Que peut-on tirer de tout ça ?
Tout d'abord que la faiblesse de l'échantillon (37 années) appelle à faire des approximations et donc que la prudence doit être de rigueur quant à l'interprétation de ces résultats.
Lorsque l'on rapproche les performances de janvier de celles de l'année on constate :
sur 27 "janvier positifs", 19 ont contribué à des années positives et 8 à des années négatives
sur 10 "janvier négatifs", 6 ont contribué à des années positives et 4 à des années négatives
En résumé 2/3 des mois de janvier a la même orientation que l'année qu'ils débutent. A partir des données du SBF250 on peut calculer la probabilité que l'année soit positive si le mois de janvier l'est lui aussi (probabilité conditionnelle que A soit >0 si janvier >0).
On obtient ainsi une probabilité de 70% d'avoir une année positive si le mois de janvier est lui même positif.
Au premier abord ce pourcentage semble séduisant. Mais à y regarder de plus près les mois de janvier "qui se trompent" sont associés à des contre-performances très pénalisantes sur l'année à l'instar de 1974 avec -30.77% malgré un mois de janvier en hausse de 6.18%.
La conclusion qui me parait plus exploitable est que tous les mois de janvier ayant fait au moins 6.2% ont tous été suivis par des années positives voire très positives majoritairement. La moyenne de ces 10 années (sur 37 observées) est alors de 35%.
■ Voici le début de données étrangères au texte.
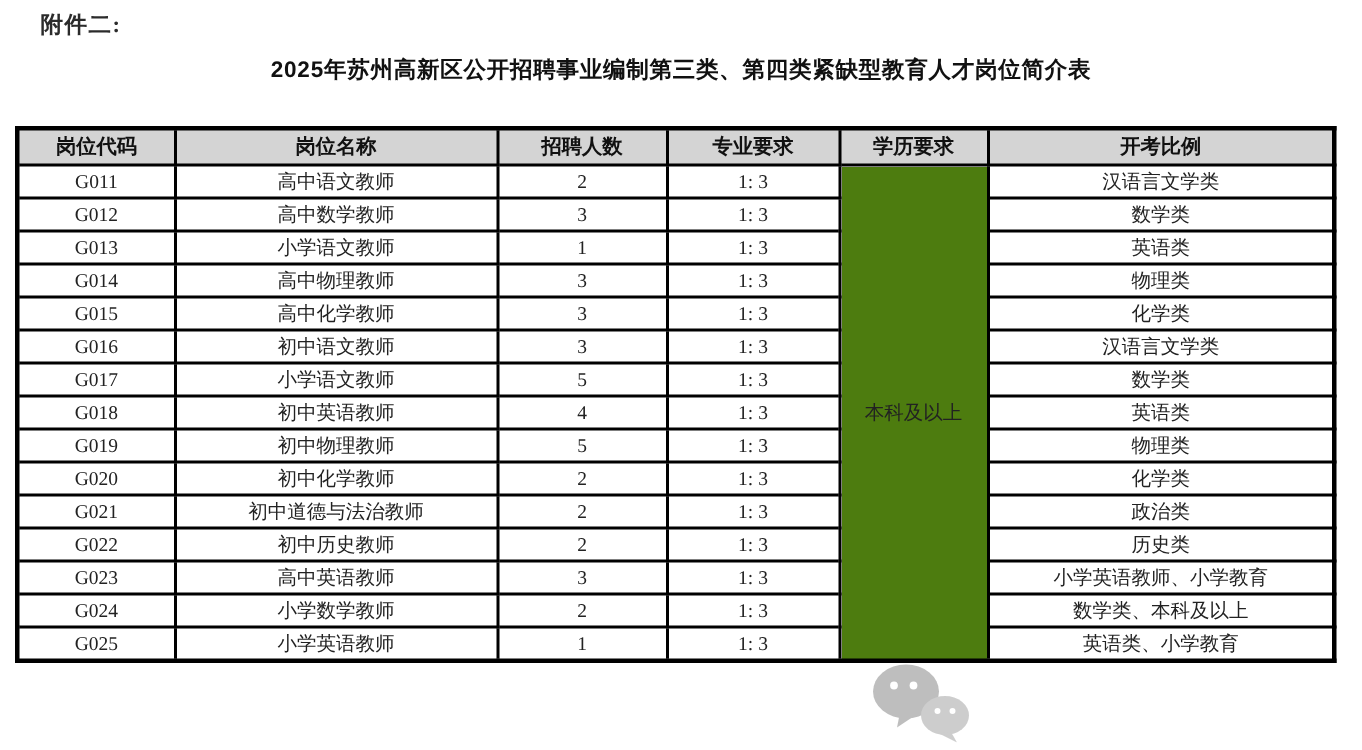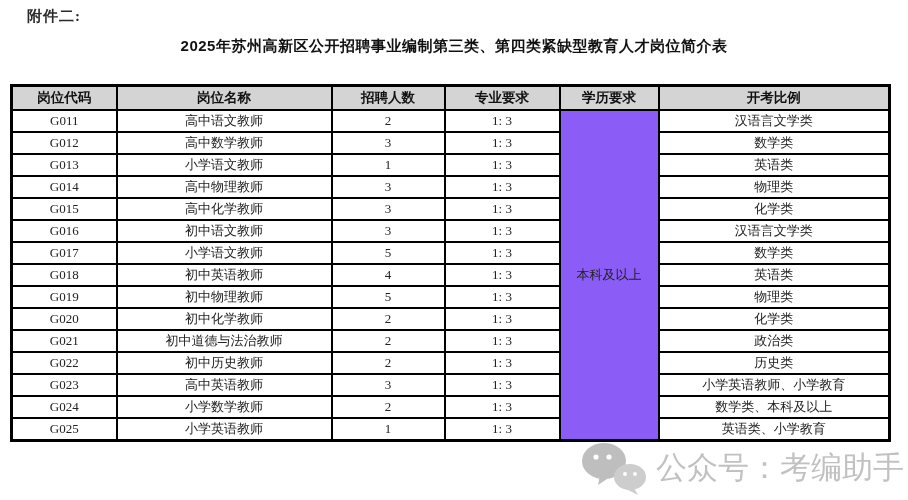"本科及以上" td.degree-cell { background: #8b5cf6 -> #4d7c0f }
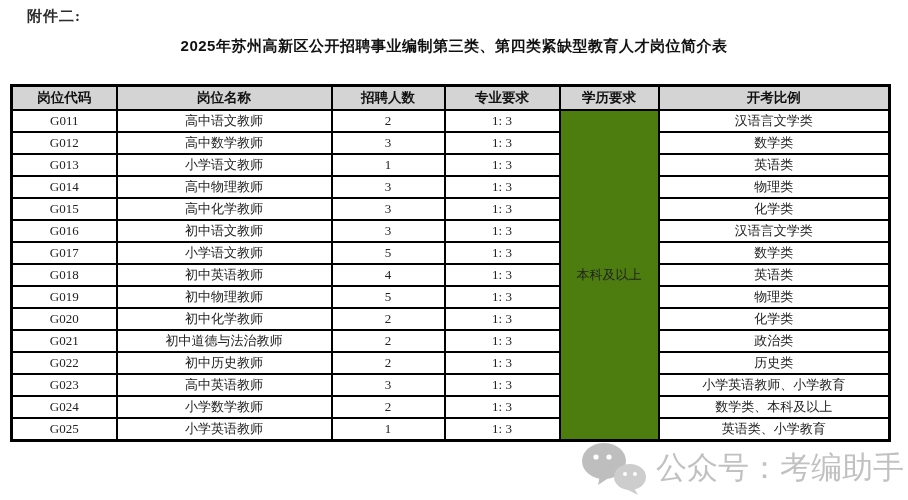"公众号：考编助手" span.wm-text { html: <span>公众号：考编助手</span> -> none }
La deuxième conclusion est qu'il n'existe pas de corrélation entre la performance du mois janvier et celle de l'année. Le calcul du coefficient de corrélation montre en effet que les performances des années et des mois de janvier ne sont pas liées linéairement.
Il ne sert donc à rien d'essayer d'extrapoler la performance annuelle à partir de celle du mois de janvier.
Enfin, les performances moyennes cumulées des 12 mois donnent une idée de la courbe de saisonnalité du SBF250 (échelle en points; 102 = progression de 2%).
Fig7

Sur cette courbe j'ai fait apparaitre pour chaque mois l'écart-type observé de l'échantillon. Ceci permet ainsi de tracer un canal
en tirets rouges dans lequel les cours ont une probabilité de 68% de se trouver.